Here the only local place I could find lye it was $9.99 a bottle!


----------



## BackfourtyMI. (Sep 3, 2007)

Just went to our local Ace hardware last thursday(2-14-13) & it was still $3.99 for a 1 pound container. Cheaper for me that essential depot.


----------



## jcatblum (Dec 15, 2009)

I compared prices from several sites that I was ordering supplies from. Bulk apothecary had the cheapest lye. 8lbs was $12.50. Shipping was about $14 but I ordered a few other things too.


----------



## myheaven (Apr 14, 2006)

jcatblum said:


> I compared prices from several sites that I was ordering supplies from. Bulk apothecary had the cheapest lye. 8lbs was $12.50. Shipping was about $14 but I ordered a few other things too.


Can you give us a link?


----------



## jcatblum (Dec 15, 2009)

http://www.bulkapothecary.com/

Just checked the site a moment ago & price is higher today. I ordered mine 2 days ago, but guessing the price is higher today since they are having a free ship promo. Maybe check the site again in a wk after the Easter sale?


----------



## FarmChix (Mar 3, 2013)

I have been searching all over for lye for a few weeks b/c I didn't want to pay for shipping (I know....I know.....but I was driving all over for work anyway) and FINALLY found some at a hardware store for $3.99/lb. As I was carrying my "haul" up to the checkout line, the sweet lil fella says to me, "Just what do you think YOU are doing..." I told him I had some serious drains to clean. He laughed and said he knew a soapmaker when he saw one. Offered to order me as much as I need! He was a real sweetie and I am sooooo glad I don't have to have my lye shipped. *whew*


----------



## lordoftheweeds (Dec 27, 2012)

My wife wants to start making soap so I have been looking around for suppliers. I found a place that sells a 50lb bucket for $119 shipped. That works out to $2.38 per pound.

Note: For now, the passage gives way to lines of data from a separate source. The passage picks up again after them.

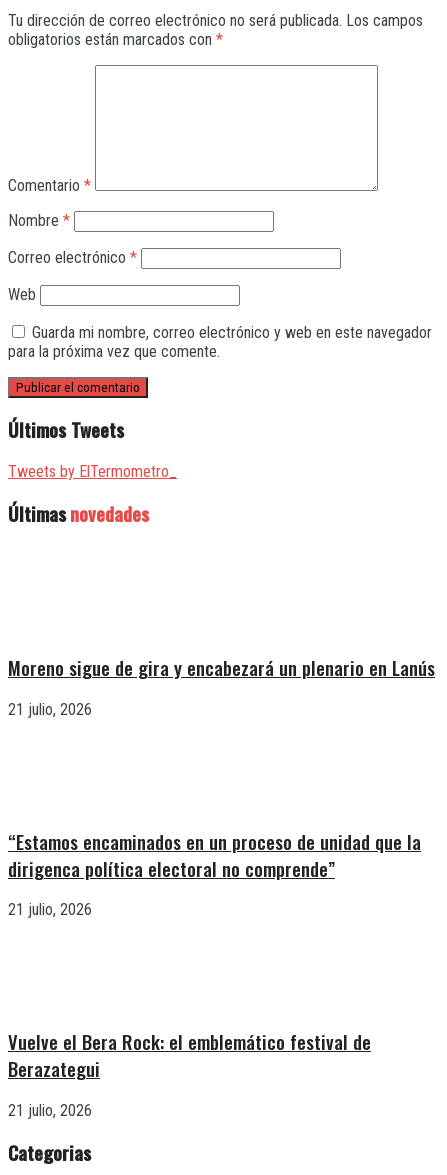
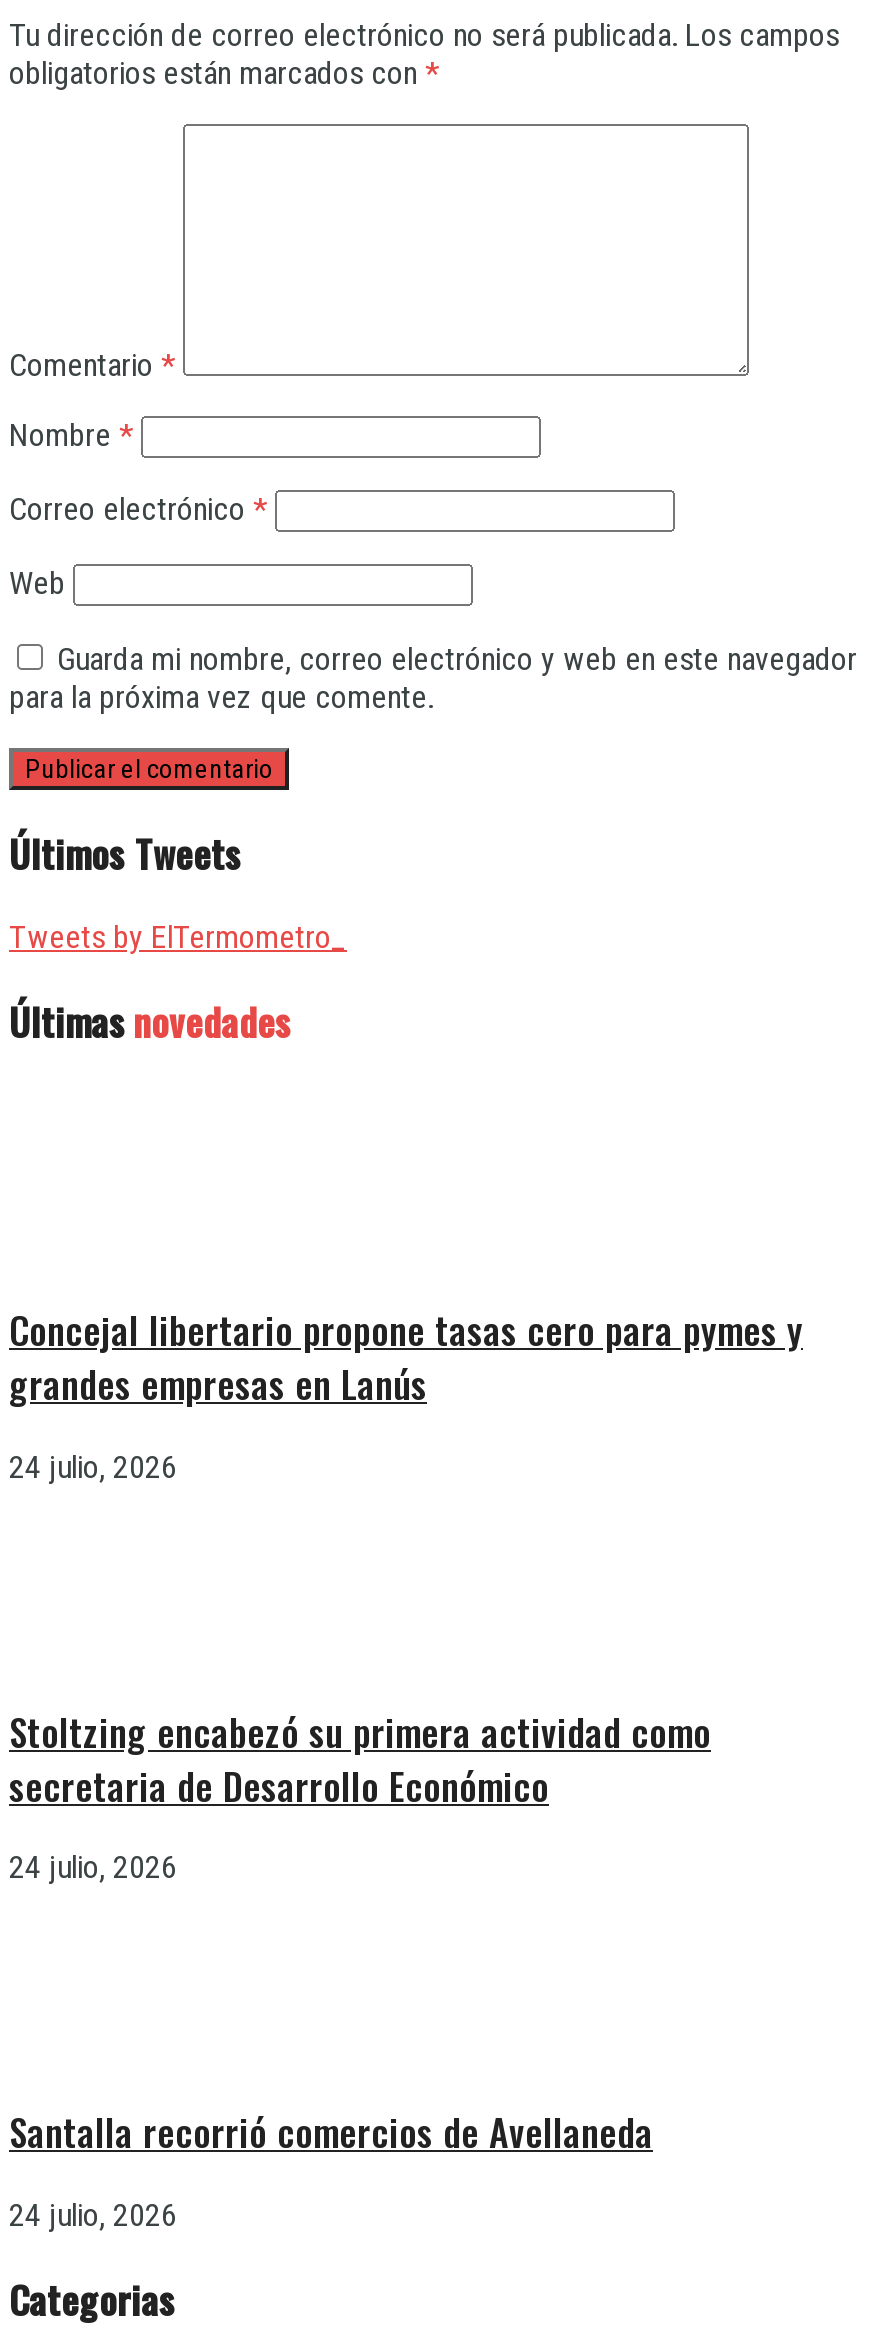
- Moreno sigue de gira y encabezará un plenario en Lanús
+ Concejal libertario propone tasas cero para pymes y
+ grandes empresas en Lanús

- 21 julio, 2026
+ 24 julio, 2026

- “Estamos encaminados en un proceso de unidad que la
- dirigenca política electoral no comprende”
+ Stoltzing encabezó su primera actividad como
+ secretaria de Desarrollo Económico

- 21 julio, 2026
+ 24 julio, 2026

- Vuelve el Bera Rock: el emblemático festival de
- Berazategui
+ Santalla recorrió comercios de Avellaneda

- 21 julio, 2026
+ 24 julio, 2026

http://www.dudadiesel.com/search.php?query=+sodium++hydroxide&gclid=CKaGwcPHt7gCFZGi4AodFzkAEA


----------



## kine97 (Jan 2, 2012)

lordoftheweeds said:


> My wife wants to start making soap so I have been looking around for suppliers. I found a place that sells a 50lb bucket for $119 shipped. That works out to $2.38 per pound.
> 
> http://www.dudadiesel.com/search.php?query=+sodium++hydroxide&gclid=CKaGwcPHt7gCFZGi4AodFzkAEA



Try here...it is in a bag tho...$44 plus shipping...which is pricey for lye...to Maryland UPS looked like $35

http://www.candlemaking.com/index.p...ium-hydroxide-lye-caustic-soda-50-pounds.html


----------



## myheaven (Apr 14, 2006)

jcatblum said:


> http://www.bulkapothecary.com/
> 
> Just checked the site a moment ago & price is higher today. I ordered mine 2 days ago, but guessing the price is higher today since they are having a free ship promo. Maybe check the site again in a wk after the Easter sale?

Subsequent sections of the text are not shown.